Israeli Prime Minister Benjamin Netanyahu said there should be no deal with Iran on its nuclear program unless Tehran backs away from statements calling for Israel’s destruction, as Iran and the leaders of six countries continued negotiating past a Tuesday deadline, the Associated Press reported. Netanyahu’s comments on Wednesday echoed statements he has made on the nuclear talks, including telling members of the U.S. Congress that a pact with Iran would be a “very bad deal.”

Netanyahu, who last month won another term as Israel’s prime minister, said there should be no talk of loosening sanctions on Iran when Tehran has called for Israel’s annihilation and supports terrorism by bankrolling the Hezbollah militant group. A “better deal” would “significantly roll back Iran’s nuclear infrastructure” and restrictions on Tehran’s nuclear program should be tied to “a change in Iran’s behavior,” he said, according to AP.

The five permanent members of the U.N. Security Council -- the United States, the United Kingdom, China, France and Russia -- plus Germany are negotiating with Iran over its nuclear program in Lausanne, Switzerland. The talks continued Wednesday despite a Tuesday deadline to get a framework agreement done. A potential deal includes Iran significantly decreasing uranium production, stopping progress on its capacity to enrich uranium, ceasing work at its plutonium nuclear reactor, and allowing nuclear inspectors to observe the program, according to NBC News. In exchange, economic sanctions against Tehran would be eased.
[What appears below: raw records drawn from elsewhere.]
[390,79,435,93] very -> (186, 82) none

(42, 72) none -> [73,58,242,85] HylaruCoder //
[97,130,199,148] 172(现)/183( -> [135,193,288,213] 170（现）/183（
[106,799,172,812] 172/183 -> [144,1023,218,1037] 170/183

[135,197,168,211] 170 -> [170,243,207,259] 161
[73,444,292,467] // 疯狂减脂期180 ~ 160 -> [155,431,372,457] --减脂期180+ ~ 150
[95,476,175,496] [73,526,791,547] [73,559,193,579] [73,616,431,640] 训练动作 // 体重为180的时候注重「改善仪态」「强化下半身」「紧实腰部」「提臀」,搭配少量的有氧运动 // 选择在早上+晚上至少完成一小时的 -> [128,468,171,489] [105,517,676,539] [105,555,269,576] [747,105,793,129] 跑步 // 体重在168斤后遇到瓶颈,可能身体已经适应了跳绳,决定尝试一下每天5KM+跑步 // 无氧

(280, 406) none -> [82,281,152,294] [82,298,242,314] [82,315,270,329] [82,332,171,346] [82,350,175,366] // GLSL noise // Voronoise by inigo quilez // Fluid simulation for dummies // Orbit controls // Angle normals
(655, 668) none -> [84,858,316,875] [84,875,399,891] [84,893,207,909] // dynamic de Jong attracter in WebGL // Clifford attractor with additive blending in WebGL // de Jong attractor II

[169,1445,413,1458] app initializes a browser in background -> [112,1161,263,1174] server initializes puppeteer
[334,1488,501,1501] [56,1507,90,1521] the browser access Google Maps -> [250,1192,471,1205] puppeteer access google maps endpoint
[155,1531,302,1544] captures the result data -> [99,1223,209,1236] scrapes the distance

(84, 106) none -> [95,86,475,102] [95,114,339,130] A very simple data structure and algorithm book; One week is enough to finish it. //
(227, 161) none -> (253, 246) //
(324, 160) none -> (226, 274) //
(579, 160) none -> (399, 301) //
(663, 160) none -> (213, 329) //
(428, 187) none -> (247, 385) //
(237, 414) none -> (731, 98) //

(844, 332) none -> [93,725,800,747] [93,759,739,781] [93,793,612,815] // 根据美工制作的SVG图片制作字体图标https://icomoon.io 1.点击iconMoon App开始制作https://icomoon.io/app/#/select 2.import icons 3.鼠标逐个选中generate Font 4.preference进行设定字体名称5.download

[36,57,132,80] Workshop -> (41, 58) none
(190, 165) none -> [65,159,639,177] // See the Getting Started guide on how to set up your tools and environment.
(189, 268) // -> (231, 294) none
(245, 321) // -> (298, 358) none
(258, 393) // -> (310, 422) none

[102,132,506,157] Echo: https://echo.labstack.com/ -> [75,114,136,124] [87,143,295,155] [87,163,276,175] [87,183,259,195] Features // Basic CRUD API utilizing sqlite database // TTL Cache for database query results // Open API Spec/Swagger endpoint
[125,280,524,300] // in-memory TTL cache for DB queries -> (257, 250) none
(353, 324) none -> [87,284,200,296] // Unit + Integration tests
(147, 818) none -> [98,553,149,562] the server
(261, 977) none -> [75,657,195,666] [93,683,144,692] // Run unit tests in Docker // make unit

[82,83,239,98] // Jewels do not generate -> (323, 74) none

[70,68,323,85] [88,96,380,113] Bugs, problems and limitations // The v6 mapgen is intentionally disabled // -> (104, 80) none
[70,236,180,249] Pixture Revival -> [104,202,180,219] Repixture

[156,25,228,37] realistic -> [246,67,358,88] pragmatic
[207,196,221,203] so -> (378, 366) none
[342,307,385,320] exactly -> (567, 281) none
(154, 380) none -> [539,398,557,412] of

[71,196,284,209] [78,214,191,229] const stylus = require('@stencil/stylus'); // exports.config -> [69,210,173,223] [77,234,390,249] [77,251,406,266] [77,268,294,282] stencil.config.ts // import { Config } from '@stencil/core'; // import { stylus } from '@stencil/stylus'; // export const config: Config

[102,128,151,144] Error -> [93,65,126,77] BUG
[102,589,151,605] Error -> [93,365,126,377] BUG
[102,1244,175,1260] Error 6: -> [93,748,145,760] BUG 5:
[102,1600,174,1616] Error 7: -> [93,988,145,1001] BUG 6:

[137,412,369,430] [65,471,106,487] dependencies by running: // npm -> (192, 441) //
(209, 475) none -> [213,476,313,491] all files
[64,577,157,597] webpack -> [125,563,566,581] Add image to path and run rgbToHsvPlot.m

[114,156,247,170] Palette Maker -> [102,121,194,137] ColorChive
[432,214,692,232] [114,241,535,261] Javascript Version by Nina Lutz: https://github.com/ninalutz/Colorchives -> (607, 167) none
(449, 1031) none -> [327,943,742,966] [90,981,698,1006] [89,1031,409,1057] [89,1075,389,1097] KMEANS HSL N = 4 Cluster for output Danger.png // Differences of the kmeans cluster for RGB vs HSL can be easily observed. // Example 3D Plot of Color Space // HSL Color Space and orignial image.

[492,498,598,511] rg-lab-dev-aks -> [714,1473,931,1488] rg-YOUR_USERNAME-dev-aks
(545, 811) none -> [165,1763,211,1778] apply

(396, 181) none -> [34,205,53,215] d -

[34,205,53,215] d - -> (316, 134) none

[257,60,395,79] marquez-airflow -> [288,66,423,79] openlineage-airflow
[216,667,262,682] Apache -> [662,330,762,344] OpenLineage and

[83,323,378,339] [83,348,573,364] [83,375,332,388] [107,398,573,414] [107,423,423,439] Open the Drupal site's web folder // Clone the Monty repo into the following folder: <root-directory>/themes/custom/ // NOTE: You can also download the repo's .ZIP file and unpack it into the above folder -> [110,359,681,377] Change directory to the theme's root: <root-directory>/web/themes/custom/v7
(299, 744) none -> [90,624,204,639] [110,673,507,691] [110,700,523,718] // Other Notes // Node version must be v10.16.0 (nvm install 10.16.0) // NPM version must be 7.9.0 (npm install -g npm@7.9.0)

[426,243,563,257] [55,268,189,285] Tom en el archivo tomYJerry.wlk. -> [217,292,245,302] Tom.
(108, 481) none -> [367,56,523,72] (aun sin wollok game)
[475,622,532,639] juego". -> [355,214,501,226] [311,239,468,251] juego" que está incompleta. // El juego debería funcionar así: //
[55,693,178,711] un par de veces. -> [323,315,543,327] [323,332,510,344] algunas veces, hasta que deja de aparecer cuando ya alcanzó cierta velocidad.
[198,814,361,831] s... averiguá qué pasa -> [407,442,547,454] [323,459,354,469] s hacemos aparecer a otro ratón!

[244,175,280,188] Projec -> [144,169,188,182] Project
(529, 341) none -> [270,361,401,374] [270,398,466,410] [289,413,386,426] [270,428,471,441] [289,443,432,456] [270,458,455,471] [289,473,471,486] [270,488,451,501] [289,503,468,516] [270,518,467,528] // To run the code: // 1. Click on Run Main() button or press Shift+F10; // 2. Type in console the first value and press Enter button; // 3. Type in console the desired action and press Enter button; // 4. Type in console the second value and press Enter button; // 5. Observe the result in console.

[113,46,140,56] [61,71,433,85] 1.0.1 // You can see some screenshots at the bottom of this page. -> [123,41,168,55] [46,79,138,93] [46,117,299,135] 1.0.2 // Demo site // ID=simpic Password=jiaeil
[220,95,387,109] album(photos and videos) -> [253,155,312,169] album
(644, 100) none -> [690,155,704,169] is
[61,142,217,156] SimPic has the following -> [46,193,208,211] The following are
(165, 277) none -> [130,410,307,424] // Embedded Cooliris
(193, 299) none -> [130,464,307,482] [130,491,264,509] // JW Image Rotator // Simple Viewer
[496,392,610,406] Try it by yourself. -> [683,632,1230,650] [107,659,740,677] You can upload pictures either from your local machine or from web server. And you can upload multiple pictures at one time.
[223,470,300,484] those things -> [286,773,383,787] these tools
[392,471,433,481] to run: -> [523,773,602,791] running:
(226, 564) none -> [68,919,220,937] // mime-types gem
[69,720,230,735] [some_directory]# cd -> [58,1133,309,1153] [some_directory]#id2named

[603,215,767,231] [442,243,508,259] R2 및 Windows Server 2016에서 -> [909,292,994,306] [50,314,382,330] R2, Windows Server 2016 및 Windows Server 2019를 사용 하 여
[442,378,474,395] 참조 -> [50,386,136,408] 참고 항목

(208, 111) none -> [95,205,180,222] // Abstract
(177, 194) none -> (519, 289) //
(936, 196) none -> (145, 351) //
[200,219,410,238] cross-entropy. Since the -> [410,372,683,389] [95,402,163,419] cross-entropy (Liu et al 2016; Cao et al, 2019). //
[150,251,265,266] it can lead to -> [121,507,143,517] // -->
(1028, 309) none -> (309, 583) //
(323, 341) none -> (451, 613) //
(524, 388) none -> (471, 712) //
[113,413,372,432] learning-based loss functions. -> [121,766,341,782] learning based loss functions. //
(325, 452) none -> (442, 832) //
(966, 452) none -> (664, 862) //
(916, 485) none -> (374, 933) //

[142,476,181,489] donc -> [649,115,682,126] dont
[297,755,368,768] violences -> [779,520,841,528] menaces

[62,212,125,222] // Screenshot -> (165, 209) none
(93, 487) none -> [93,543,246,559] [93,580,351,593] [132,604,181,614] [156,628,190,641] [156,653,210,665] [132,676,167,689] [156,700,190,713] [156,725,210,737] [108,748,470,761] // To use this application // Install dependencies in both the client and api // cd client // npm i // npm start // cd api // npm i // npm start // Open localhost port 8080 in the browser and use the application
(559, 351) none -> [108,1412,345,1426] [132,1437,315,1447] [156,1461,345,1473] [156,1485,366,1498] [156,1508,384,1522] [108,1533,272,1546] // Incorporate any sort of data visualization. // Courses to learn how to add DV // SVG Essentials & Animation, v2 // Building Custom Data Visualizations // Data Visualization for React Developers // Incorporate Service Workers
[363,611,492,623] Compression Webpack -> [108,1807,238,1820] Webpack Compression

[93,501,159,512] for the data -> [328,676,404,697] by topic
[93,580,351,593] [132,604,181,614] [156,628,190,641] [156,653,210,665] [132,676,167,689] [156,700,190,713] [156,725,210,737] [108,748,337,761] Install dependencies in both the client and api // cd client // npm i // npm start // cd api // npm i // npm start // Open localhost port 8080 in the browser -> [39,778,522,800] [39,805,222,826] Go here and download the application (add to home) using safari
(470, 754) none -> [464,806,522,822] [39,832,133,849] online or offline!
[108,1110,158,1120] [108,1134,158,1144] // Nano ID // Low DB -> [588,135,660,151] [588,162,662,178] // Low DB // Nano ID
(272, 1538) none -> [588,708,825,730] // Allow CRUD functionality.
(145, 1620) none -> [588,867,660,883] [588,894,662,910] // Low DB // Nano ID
Netanyahu said Iran shouldn’t be allowed to enrich any uranium, instead of the 5 percent cap being discussed in the negotiations. Iran has insisted that its uranium-enrichment program is for peaceful purposes, but Israel, the United States and other countries are concerned that Tehran is trying to build a nuclear weapon.

The March 31 deadline to get a deal done was surpassed after negotiators said enough progress was made to extend the talks. A source from the German delegation told Reuters that an agreement was “possible,” but they noted that nothing had been agreed to as of Wednesday.